### WHAT THE TASK ASKS
Will you write out the data exactly, excluding every picture?

### SUPPLIED DATA
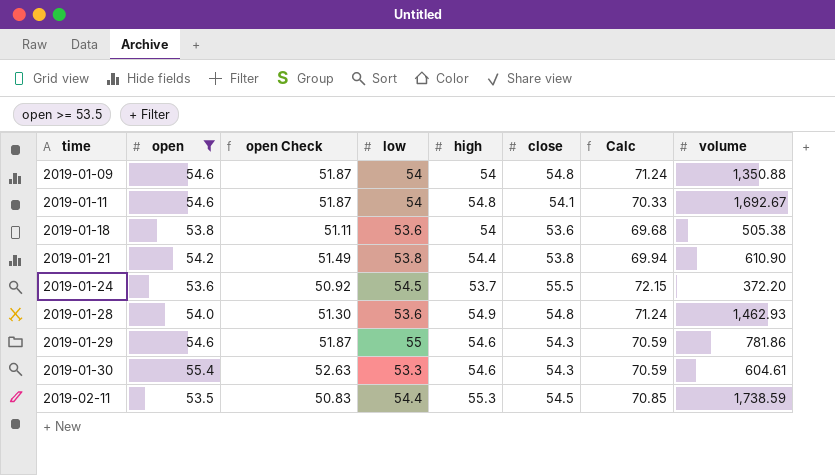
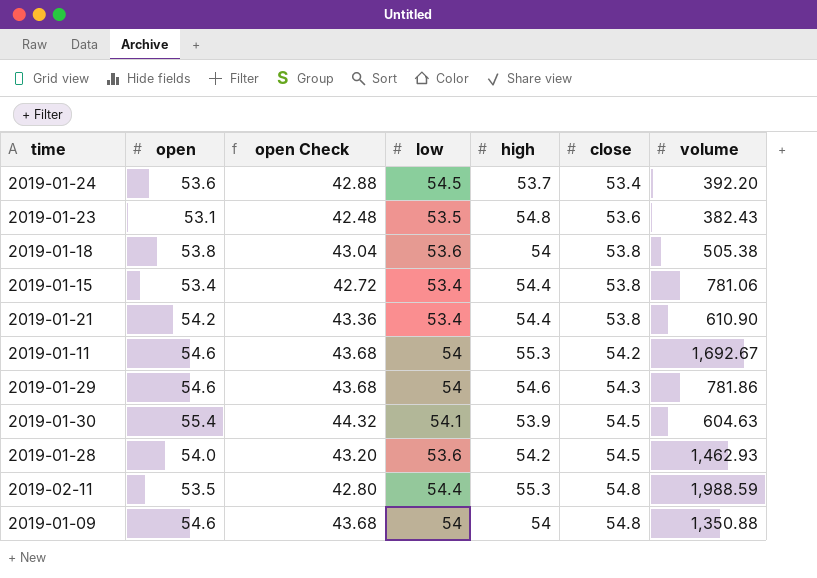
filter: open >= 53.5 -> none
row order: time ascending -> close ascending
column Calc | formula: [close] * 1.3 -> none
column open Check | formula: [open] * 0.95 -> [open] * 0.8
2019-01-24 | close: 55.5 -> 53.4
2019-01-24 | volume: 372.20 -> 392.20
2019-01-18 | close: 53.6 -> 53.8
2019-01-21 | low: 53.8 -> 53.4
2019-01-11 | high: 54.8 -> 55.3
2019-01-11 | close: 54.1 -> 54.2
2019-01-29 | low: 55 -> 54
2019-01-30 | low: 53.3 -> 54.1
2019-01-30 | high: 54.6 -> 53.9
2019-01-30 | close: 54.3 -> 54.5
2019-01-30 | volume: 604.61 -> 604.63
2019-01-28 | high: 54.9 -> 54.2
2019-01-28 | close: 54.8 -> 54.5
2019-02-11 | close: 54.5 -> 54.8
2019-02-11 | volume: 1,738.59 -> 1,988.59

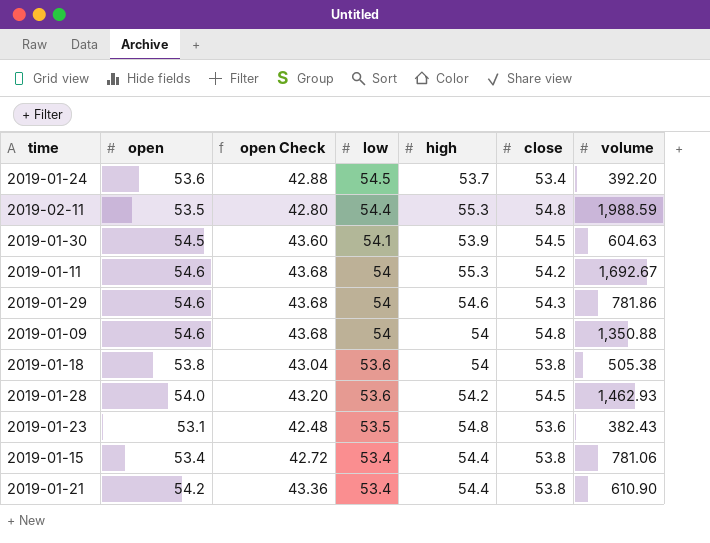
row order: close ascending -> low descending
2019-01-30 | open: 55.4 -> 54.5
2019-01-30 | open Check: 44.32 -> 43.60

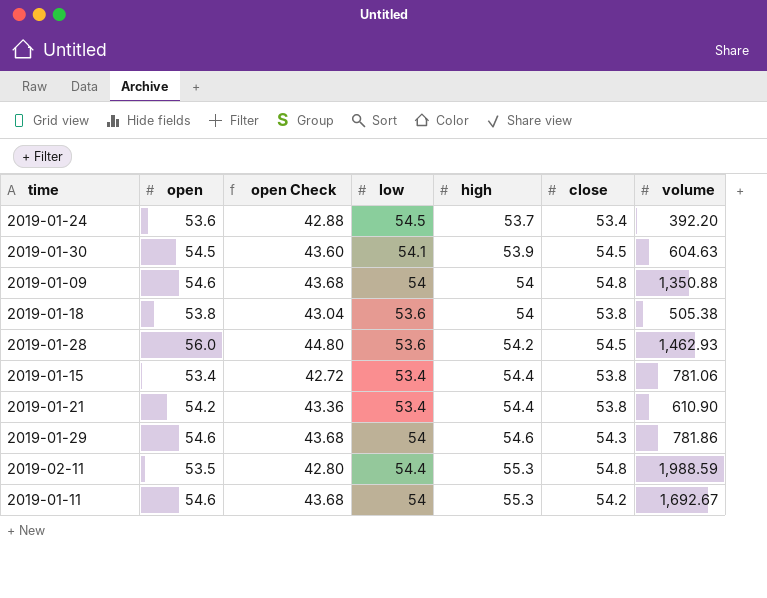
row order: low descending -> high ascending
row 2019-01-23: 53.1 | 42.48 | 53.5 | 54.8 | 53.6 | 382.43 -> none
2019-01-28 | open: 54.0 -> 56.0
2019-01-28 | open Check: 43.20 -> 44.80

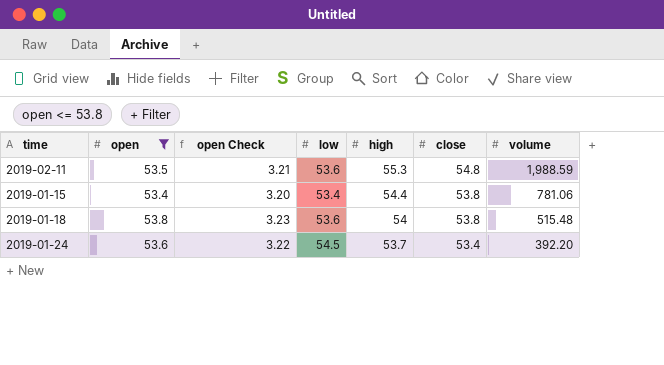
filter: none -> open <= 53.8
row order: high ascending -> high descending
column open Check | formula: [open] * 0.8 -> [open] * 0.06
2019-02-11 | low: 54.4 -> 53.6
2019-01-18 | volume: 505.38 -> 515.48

### SOLUTION FOR THIS EXERCISE
filter: open >= 53.5 -> none
row order: time ascending -> close ascending
column Calc | formula: [close] * 1.3 -> none
column open Check | formula: [open] * 0.95 -> [open] * 0.8
2019-01-24 | close: 55.5 -> 53.4
2019-01-24 | volume: 372.20 -> 392.20
2019-01-18 | close: 53.6 -> 53.8
2019-01-21 | low: 53.8 -> 53.4
2019-01-11 | high: 54.8 -> 55.3
2019-01-11 | close: 54.1 -> 54.2
2019-01-29 | low: 55 -> 54
2019-01-30 | low: 53.3 -> 54.1
2019-01-30 | high: 54.6 -> 53.9
2019-01-30 | close: 54.3 -> 54.5
2019-01-30 | volume: 604.61 -> 604.63
2019-01-28 | high: 54.9 -> 54.2
2019-01-28 | close: 54.8 -> 54.5
2019-02-11 | close: 54.5 -> 54.8
2019-02-11 | volume: 1,738.59 -> 1,988.59

row order: close ascending -> low descending
2019-01-30 | open: 55.4 -> 54.5
2019-01-30 | open Check: 44.32 -> 43.60

row order: low descending -> high ascending
row 2019-01-23: 53.1 | 42.48 | 53.5 | 54.8 | 53.6 | 382.43 -> none
2019-01-28 | open: 54.0 -> 56.0
2019-01-28 | open Check: 43.20 -> 44.80

filter: none -> open <= 53.8
row order: high ascending -> high descending
column open Check | formula: [open] * 0.8 -> [open] * 0.06
2019-02-11 | low: 54.4 -> 53.6
2019-01-18 | volume: 505.38 -> 515.48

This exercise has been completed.